» Aim of the exercise: Omit every picture, then give all the entries again exactly.
= = = =
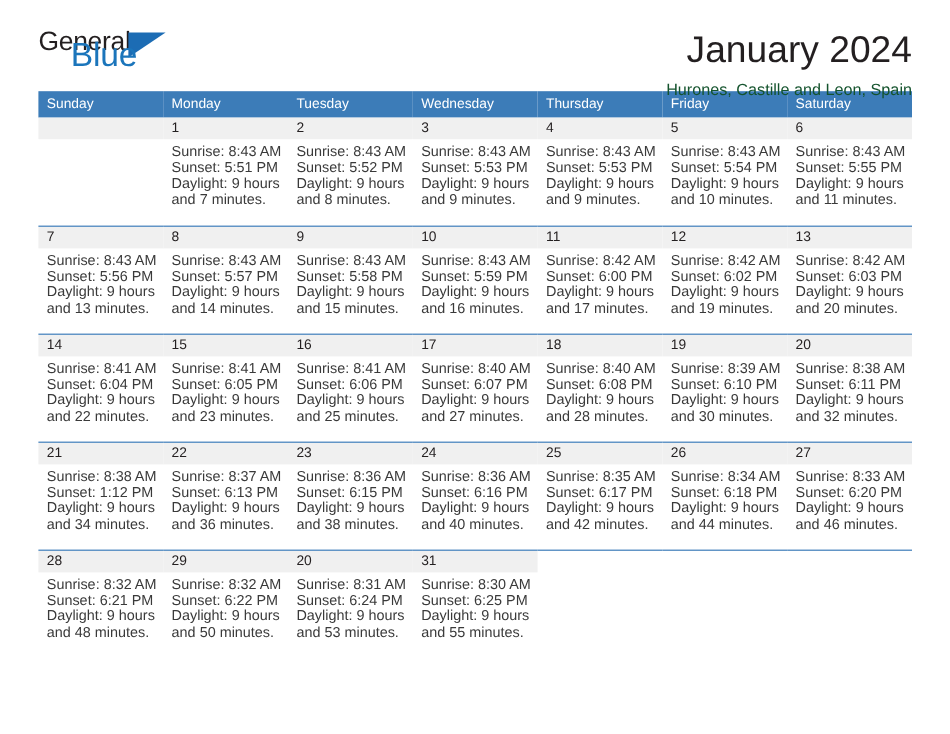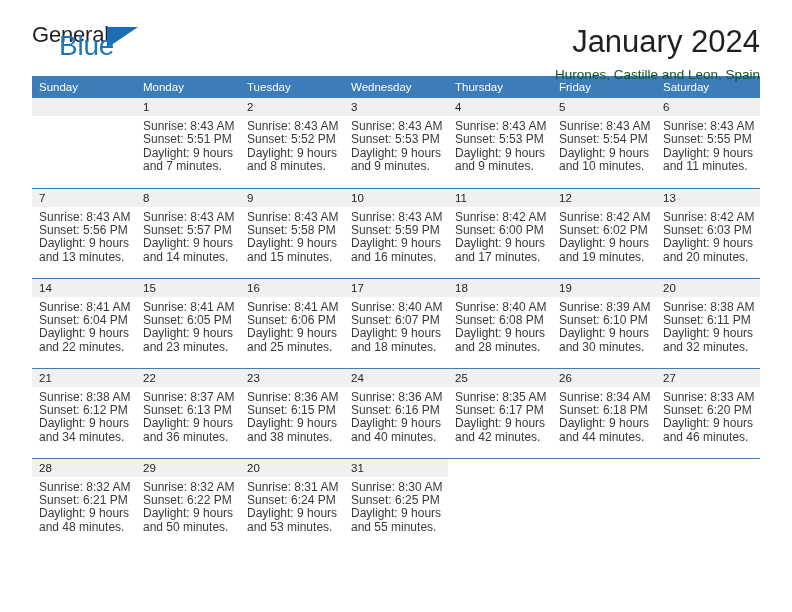--- a/index.html
+++ b/index.html
@@ -366,7 +366,7 @@
                 <div>Sunrise: 8:40 AM</div>
                 <div>Sunset: 6:07 PM</div>
                 <div>Daylight: 9 hours</div>
-                <div>and 18 minutes.</div>
+                <div>and 27 minutes.</div>
               </div>
             </div>
           </td>

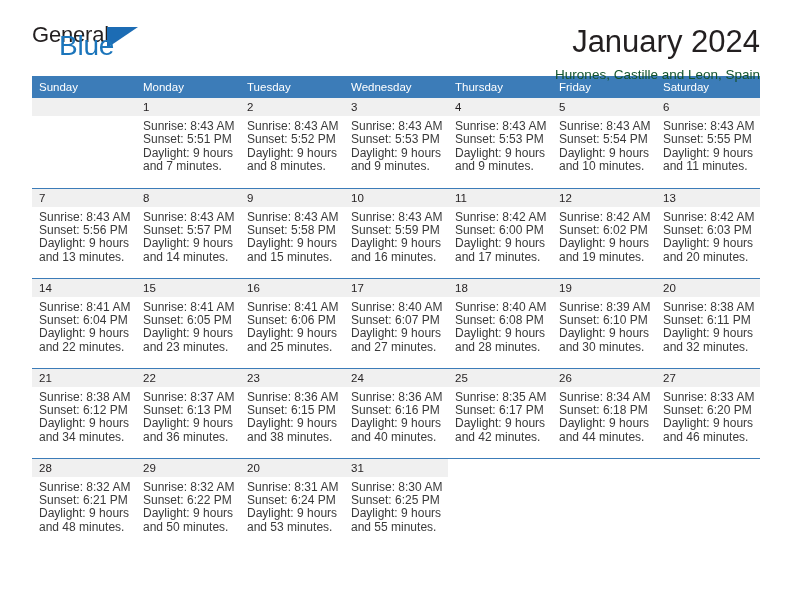--- a/index.html
+++ b/index.html
@@ -410,7 +410,7 @@
               <div class="daynum-band">21</div>
               <div class="cell-body">
                 <div>Sunrise: 8:38 AM</div>
-                <div>Sunset: 6:12 PM</div>
+                <div>Sunset: 1:12 PM</div>
                 <div>Daylight: 9 hours</div>
                 <div>and 34 minutes.</div>
               </div>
= = = =
» Result of the task:
--- a/index.html
+++ b/index.html
@@ -366,7 +366,7 @@
                 <div>Sunrise: 8:40 AM</div>
                 <div>Sunset: 6:07 PM</div>
                 <div>Daylight: 9 hours</div>
-                <div>and 18 minutes.</div>
+                <div>and 27 minutes.</div>
               </div>
             </div>
           </td>

--- a/index.html
+++ b/index.html
@@ -410,7 +410,7 @@
               <div class="daynum-band">21</div>
               <div class="cell-body">
                 <div>Sunrise: 8:38 AM</div>
-                <div>Sunset: 6:12 PM</div>
+                <div>Sunset: 1:12 PM</div>
                 <div>Daylight: 9 hours</div>
                 <div>and 34 minutes.</div>
               </div>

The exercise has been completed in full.